▶ Data for this exercise
—————

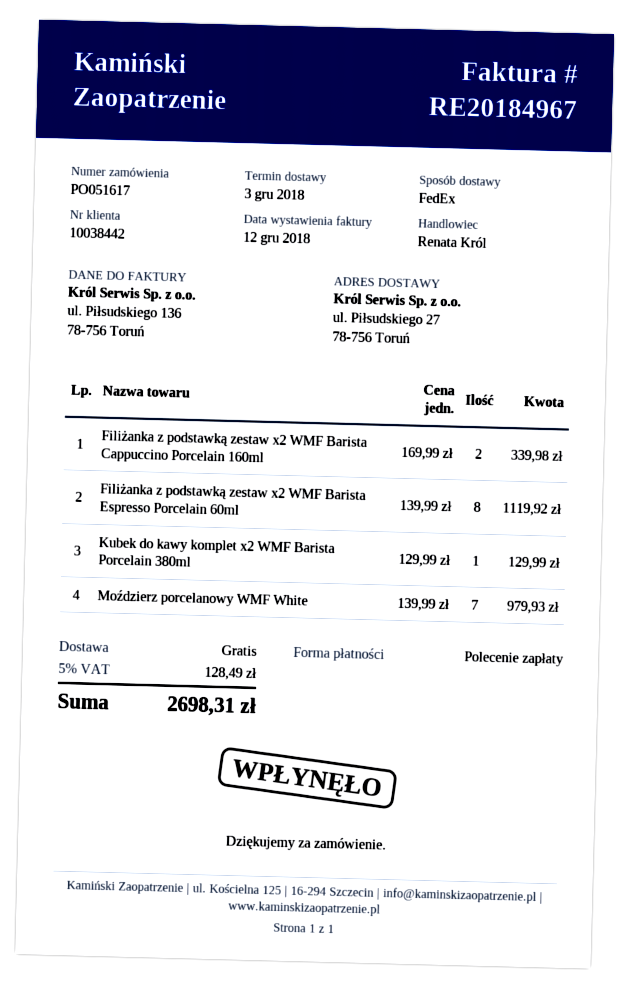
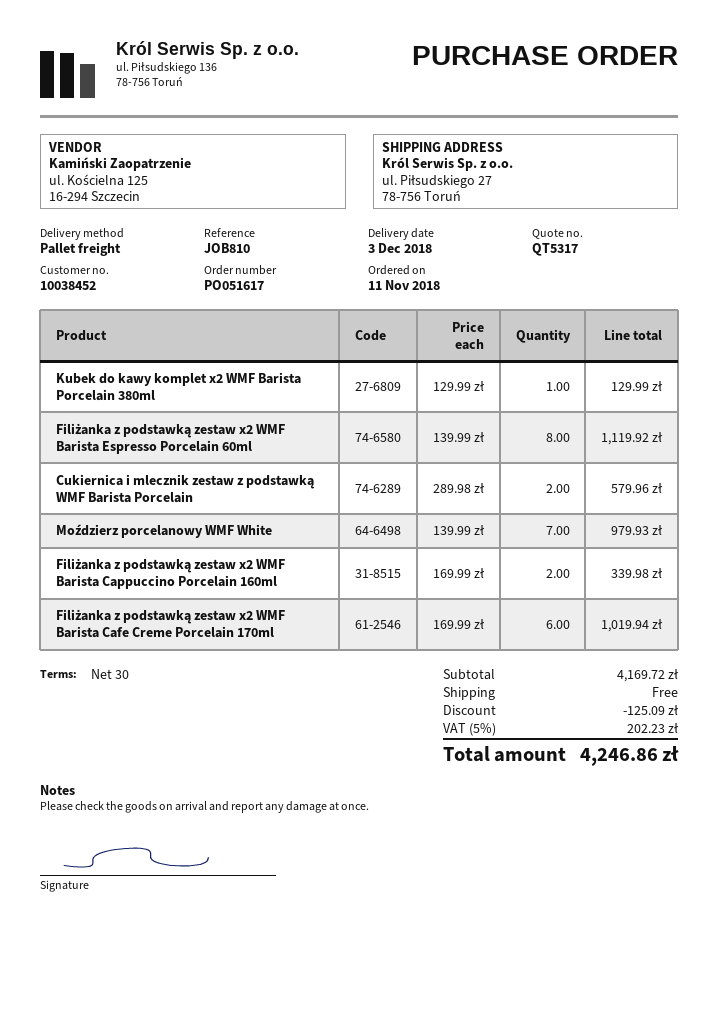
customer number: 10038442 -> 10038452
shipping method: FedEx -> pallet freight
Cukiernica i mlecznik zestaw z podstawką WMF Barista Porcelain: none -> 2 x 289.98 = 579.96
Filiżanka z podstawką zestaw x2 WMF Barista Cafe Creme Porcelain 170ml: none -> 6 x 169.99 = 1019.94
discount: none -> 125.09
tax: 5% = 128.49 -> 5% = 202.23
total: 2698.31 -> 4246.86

—————

▶ Task requirements
Copy out every line of the data exactly, leaving the images behind.

▶ Solution below
customer number: 10038442 -> 10038452
shipping method: FedEx -> pallet freight
Cukiernica i mlecznik zestaw z podstawką WMF Barista Porcelain: none -> 2 x 289.98 = 579.96
Filiżanka z podstawką zestaw x2 WMF Barista Cafe Creme Porcelain 170ml: none -> 6 x 169.99 = 1019.94
discount: none -> 125.09
tax: 5% = 128.49 -> 5% = 202.23
total: 2698.31 -> 4246.86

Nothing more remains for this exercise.